WhyChain

A tiny gem to inspect Ruby method dispatch at runtime.

WhyChain helps you see:

  • method lookup chain (ancestors)
  • method owner resolution
  • where super would resolve next

Built for learning and debugging Ruby internals. Not a production framework.

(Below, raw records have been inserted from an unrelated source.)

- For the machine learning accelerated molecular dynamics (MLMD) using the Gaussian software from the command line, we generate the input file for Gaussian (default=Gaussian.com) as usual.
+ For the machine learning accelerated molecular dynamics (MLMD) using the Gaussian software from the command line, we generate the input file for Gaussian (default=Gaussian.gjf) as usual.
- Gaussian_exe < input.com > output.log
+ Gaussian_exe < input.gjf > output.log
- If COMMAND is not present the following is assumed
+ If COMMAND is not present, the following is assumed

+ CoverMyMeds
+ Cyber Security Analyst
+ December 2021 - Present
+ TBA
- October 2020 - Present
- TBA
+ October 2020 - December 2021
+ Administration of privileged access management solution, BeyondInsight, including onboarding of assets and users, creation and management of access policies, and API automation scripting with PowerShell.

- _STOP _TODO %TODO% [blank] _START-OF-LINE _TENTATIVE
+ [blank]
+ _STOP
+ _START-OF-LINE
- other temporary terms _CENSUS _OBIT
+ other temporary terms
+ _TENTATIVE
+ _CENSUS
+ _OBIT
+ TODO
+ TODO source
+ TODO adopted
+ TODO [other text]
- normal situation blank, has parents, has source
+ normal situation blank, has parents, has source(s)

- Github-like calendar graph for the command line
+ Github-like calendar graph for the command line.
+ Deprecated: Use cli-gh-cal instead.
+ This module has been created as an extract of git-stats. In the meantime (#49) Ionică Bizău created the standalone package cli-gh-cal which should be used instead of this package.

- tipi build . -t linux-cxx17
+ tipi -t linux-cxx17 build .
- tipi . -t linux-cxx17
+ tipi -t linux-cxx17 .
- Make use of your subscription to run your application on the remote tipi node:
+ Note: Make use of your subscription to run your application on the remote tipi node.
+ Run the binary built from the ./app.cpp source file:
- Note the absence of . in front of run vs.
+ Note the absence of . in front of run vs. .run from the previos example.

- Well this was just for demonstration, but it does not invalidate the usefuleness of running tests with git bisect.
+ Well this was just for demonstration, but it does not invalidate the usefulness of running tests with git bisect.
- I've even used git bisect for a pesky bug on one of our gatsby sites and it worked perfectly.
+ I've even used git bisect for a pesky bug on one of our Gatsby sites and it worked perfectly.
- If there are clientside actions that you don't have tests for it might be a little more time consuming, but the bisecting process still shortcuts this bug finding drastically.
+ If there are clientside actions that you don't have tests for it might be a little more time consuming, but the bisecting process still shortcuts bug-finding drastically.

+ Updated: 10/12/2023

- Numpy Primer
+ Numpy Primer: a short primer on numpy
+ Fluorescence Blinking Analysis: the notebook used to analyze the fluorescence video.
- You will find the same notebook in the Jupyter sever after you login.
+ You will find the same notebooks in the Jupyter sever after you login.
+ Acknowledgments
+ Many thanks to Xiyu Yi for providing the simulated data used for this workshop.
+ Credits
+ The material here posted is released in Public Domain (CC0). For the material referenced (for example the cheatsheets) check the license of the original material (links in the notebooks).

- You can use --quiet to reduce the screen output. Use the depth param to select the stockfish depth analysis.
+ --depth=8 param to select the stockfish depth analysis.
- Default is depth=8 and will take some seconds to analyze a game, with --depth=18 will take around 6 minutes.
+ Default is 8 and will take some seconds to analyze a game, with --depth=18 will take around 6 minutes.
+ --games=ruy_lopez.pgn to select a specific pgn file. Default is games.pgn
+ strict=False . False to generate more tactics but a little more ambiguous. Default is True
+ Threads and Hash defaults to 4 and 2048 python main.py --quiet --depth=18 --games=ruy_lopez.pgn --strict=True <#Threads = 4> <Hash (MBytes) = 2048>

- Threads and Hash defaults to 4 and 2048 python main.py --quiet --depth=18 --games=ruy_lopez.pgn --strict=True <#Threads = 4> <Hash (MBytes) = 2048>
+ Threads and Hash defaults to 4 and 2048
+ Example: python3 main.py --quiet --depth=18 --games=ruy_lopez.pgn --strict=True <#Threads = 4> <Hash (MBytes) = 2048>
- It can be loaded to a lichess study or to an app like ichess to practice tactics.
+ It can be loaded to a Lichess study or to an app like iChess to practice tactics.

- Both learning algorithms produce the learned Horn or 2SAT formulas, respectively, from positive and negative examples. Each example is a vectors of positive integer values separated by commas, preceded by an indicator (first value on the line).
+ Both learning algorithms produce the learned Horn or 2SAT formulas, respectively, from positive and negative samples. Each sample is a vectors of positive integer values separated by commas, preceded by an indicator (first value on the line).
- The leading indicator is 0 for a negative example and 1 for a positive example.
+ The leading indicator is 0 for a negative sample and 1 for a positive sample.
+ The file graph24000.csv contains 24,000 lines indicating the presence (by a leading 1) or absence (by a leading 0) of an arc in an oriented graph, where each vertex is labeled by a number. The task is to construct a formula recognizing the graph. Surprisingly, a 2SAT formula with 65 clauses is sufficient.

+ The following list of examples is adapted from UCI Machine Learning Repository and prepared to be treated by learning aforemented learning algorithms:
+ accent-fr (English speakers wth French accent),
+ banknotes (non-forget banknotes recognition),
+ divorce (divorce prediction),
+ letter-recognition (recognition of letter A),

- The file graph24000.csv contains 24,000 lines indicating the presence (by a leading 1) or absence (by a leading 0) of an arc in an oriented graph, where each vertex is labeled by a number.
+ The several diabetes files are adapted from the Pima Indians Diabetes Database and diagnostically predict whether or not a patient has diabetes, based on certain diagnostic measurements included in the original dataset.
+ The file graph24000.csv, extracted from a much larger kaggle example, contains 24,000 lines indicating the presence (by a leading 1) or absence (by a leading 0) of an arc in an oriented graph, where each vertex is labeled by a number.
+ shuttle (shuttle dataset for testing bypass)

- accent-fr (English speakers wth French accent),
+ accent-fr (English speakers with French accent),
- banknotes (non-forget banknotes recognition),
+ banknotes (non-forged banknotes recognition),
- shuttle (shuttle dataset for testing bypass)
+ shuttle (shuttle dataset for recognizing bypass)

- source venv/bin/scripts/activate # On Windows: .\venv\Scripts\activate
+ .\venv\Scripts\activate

You can inspect this manually in Ruby console, but WhyChain gives you a consistent, teachable trace in one call.

Installation

Add the gem to your Gemfile:

gem "why_chain"

Then run:

bundle install

Quick start

trace = WhyChain.trace(object, :method_name)
pp trace.to_h

trace is a WhyChain::DispatchTrace object with readers:

  • lookup_chain
  • owner
  • next_super_owner

As hash:

trace.to_h
# {
  lookup_chain: [...],
  owner: SomeClassOrModule,
  next_super_owner: AnotherClassOrModule
# }

Usage examples

1) prepend vs include in runtime lookup

module P
  def foo = :p
end

module I
  def foo = :i
end

class A
  def foo = :a
end

class B < A
  include I
  prepend P
end

trace = WhyChain.trace(B.new, :foo)
pp trace.to_h
# {
#   lookup_chain: [P, B, I, A, Object, Kernel, BasicObject],
#   owner: P,
#   next_super_owner: I
# }

2) Singleton method takes precedence

obj = Object.new
def obj.single_foo = :singleton

trace = WhyChain.trace(obj, :single_foo)
pp trace.to_h
# {
#   lookup_chain: [#<Class:#<Object:...>>, Object, Kernel, BasicObject],
#   owner: #<Class:#<Object:...>>,
#   next_super_owner: nil
# }

3) Missing method fails fast

WhyChain.trace(Object.new, :not_existing_method)
# raises NameError

Note: some entries in lookup_chain can appear as anonymous classes/modules (for example singleton classes). This is expected and reflects Ruby runtime internals.

Development

Run tests:

bundle exec rspec

Run lint:

bundle exec rubocop

Contributing

Bug reports and pull requests are welcome on GitHub: https://github.com/alessio-salati/why_chain

License

The gem is available as open source under the terms of the MIT License.